Key Features and Advantages
- State-of-the-art Performance: LLMLingua consistently outperforms existing prompt compression methods, including GPT4-Generation, Random Selection, and Selective-Context. It achieves this while enabling impressive compression ratios (up to 20x), showcasing its ability to retain critical information from the original prompt.
- Retention of Reasoning and ICL Capabilities: LLMLingua effectively preserves the reasoning and in-context learning capabilities of LLMs, even at high compression ratios.
- Generalizability Across Different LLMs: The effectiveness of LLMLingua extends beyond the GPT family of models, as demonstrated by its successful implementation with Claude-v1.3 as the target LLM.
- Compatibility with Different Small LMs: Although the choice of the smaller language model can impact performance, LLMLingua’s design enables its adaptation to various smaller LMs, with satisfactory results achieved even with less powerful models like GPT2-Small.
- Reduction in Generated Text Length: Prompt compression not only saves computational resources in the input but also contributes to reduced computation in the generation stage, as evidenced by the shorter text length produced by LLMs when using compressed prompts.
Practical Implications
- Cost Reduction: LLMLingua leads to significant cost savings by reducing the number of tokens processed during inference, a crucial factor considering the token-based pricing models of LLMs.
- Enabling Longer Contexts: By compressing prompts, LLMLingua opens up possibilities for accommodating longer contexts in LLMs, potentially enhancing their performance on tasks requiring extensive background information.
- Potential for Downstream Task Performance Improvement: By allowing the compression of longer prompts, LLMLingua holds the potential to enhance downstream task performance, enabling the utilization of more comprehensive prompts without incurring excessive computational costs.

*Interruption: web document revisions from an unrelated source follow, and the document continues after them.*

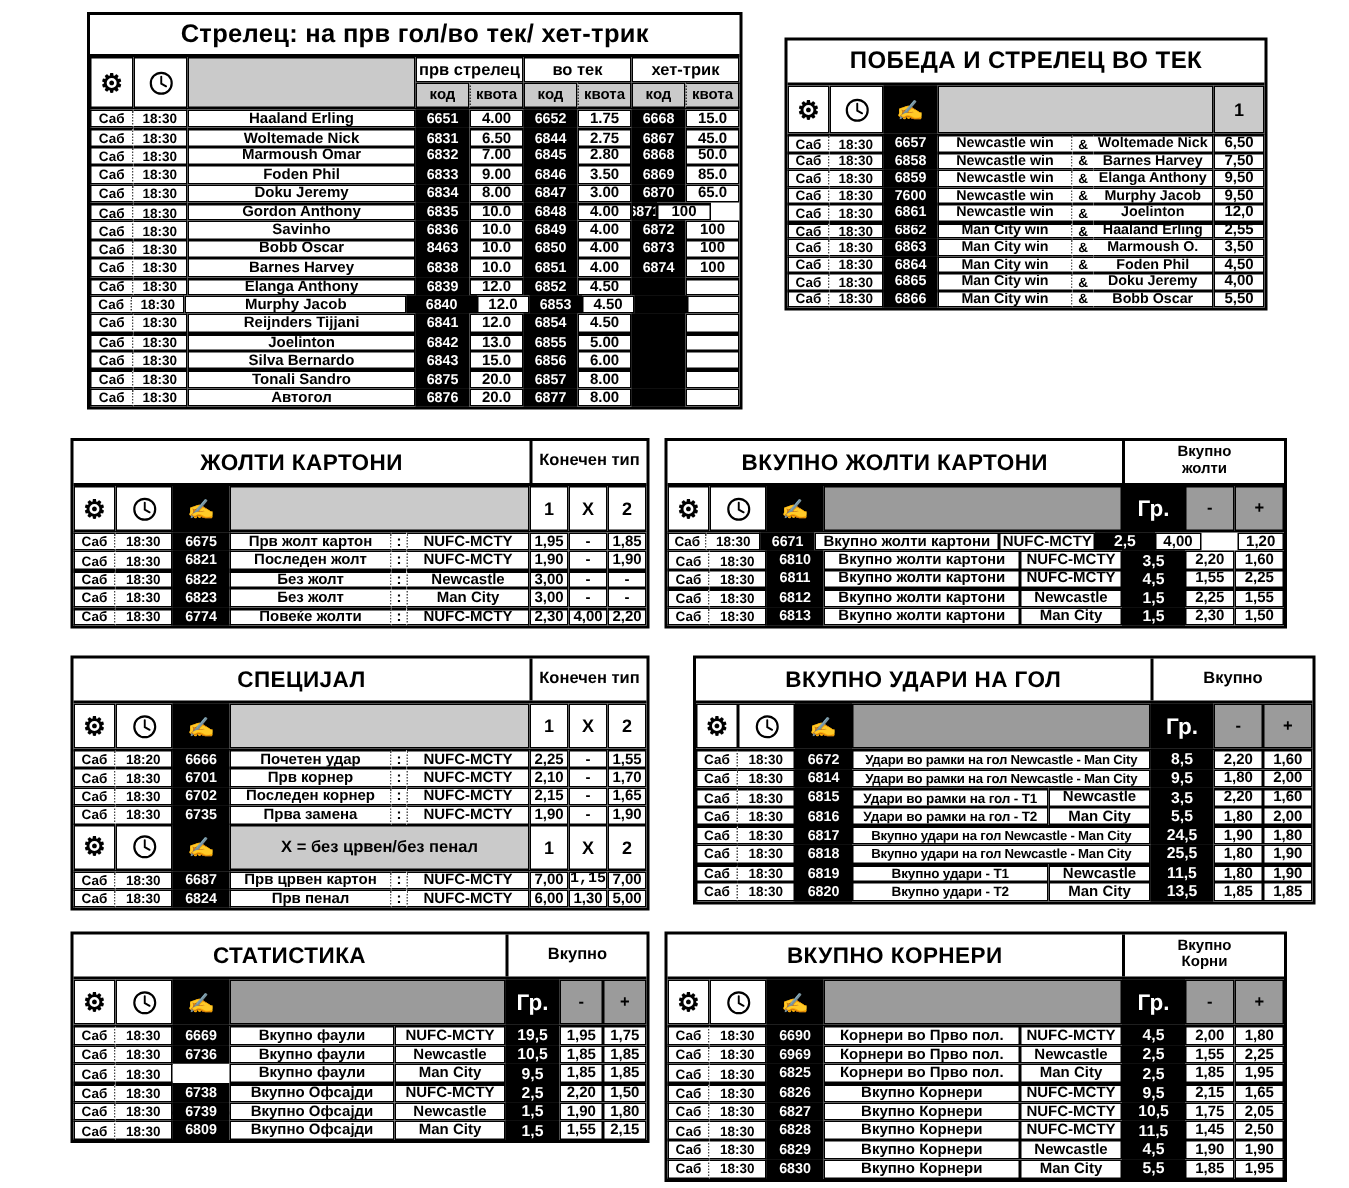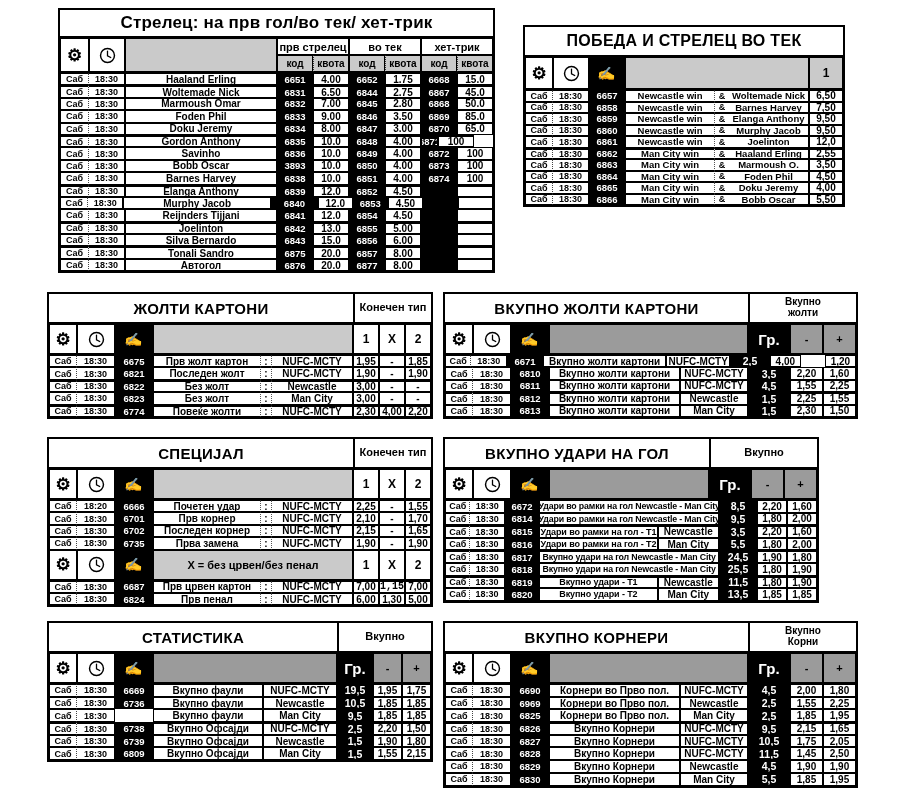--- a/index.html
+++ b/index.html
@@ -8,21 +8,21 @@
     width:899px;height:792px;position:relative;background:#ffffff;
     font-family:"Liberation Sans", sans-serif;font-weight:700;color:#000;
     overflow:hidden;
   }
   .tbl{position:absolute;border:2px solid #000;background:#fff;box-sizing:border-box}
   #t1{left:58px;top:8px;width:437px}
   #t2{left:523px;top:25px;width:322px}
   #t3{left:47px;top:292px;width:386px}
   #t4{left:443px;top:292px;width:415px}
   #t5{left:47px;top:437px;width:386px}
-  #t6{left:443px;top:437px;width:376px}
+  #t6{left:462px;top:437px;width:415px}
   #t7{left:47px;top:621px;width:386px}
   #t8{left:443px;top:621px;width:415px}
 
   .r{display:flex}
   .c{box-sizing:border-box;border:1px solid #000;display:flex;align-items:center;
      justify-content:center;font-size:10px;overflow:hidden;white-space:nowrap;background:#fff}
   .black{background:#000 !important;color:#fff;border-color:#000}
   .gl{background:var(--gl) !important}
   .gd{background:var(--gd) !important}
 
@@ -180,21 +180,21 @@
       <div class="c odds" style="width: 36px;">10.0</div>
       <div class="c black code" style="width: 36px;">6849</div>
       <div class="c odds" style="width: 36px;">4.00</div>
       <div class="c black code" style="width: 36px;">6872</div>
       <div class="c odds" style="width: 36px;">100</div>
     </div>
     <div class="r " style="height: 12.4px;">
       <div class="c day" style="width: 29px;">Саб</div>
       <div class="c time" style="width: 36px;">18:30</div>
       <div class="c player" style="width: 152px;">Bobb Oscar</div>
-      <div class="c black code" style="width: 36px;">3893</div>
+      <div class="c black code" style="width: 36px;">8463</div>
       <div class="c odds" style="width: 36px;">10.0</div>
       <div class="c black code" style="width: 36px;">6850</div>
       <div class="c odds" style="width: 36px;">4.00</div>
       <div class="c black code" style="width: 36px;">6873</div>
       <div class="c odds" style="width: 36px;">100</div>
     </div>
     <div class="r " style="height: 12.4px;">
       <div class="c day" style="width: 29px;">Саб</div>
       <div class="c time" style="width: 36px;">18:30</div>
       <div class="c player" style="width: 152px;">Barnes Harvey</div>
@@ -326,21 +326,21 @@
       <div class="c time" style="width: 36px;">18:30</div>
       <div class="c black code" style="width: 36px;">6859</div>
       <div class="c t2team" style="width: 90px;">Newcastle win</div>
       <div class="c amp" style="width: 14px;">&amp;</div>
       <div class="c t2player" style="width: 80px;">Elanga Anthony</div>
       <div class="c odds" style="width: 34px;">9,50</div>
     </div>
     <div class="r " style="height: 11.5px;">
       <div class="c day" style="width: 28px;">Саб</div>
       <div class="c time" style="width: 36px;">18:30</div>
-      <div class="c black code" style="width: 36px;">6860</div>
+      <div class="c black code" style="width: 36px;">7600</div>
       <div class="c t2team" style="width: 90px;">Newcastle win</div>
       <div class="c amp" style="width: 14px;">&amp;</div>
       <div class="c t2player" style="width: 80px;">Murphy Jacob</div>
       <div class="c odds" style="width: 34px;">9,50</div>
     </div>
     <div class="r " style="height: 11.5px;">
       <div class="c day" style="width: 28px;">Саб</div>
       <div class="c time" style="width: 36px;">18:30</div>
       <div class="c black code" style="width: 36px;">6861</div>
       <div class="c t2team" style="width: 90px;">Newcastle win</div>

- Improved LLM Inference Efficiency: LLMLingua’s prompt compression can contribute to improved LLM inference efficiency by compressing the KV cache, further optimizing the resource utilization during model inference.
Limitations
While LLMLingua delivers significant advantages, it’s essential to acknowledge its limitations:
- Performance Drop at Extreme Compression Ratios: While LLMLingua mitigates performance decline at high compression ratios, exceeding certain thresholds (e.g., 25x-30x on GSM8K) can still lead to a substantial performance drop. The achievable compression ratio depends on various factors like prompt length, task type, and the number of sentences involved.
- Tokenizer Discrepancies: The potential for subtle differences between the tokenizers used by the smaller and target LLMs might lead to an underestimation of the prompt’s token length, impacting the accuracy of compression calculations.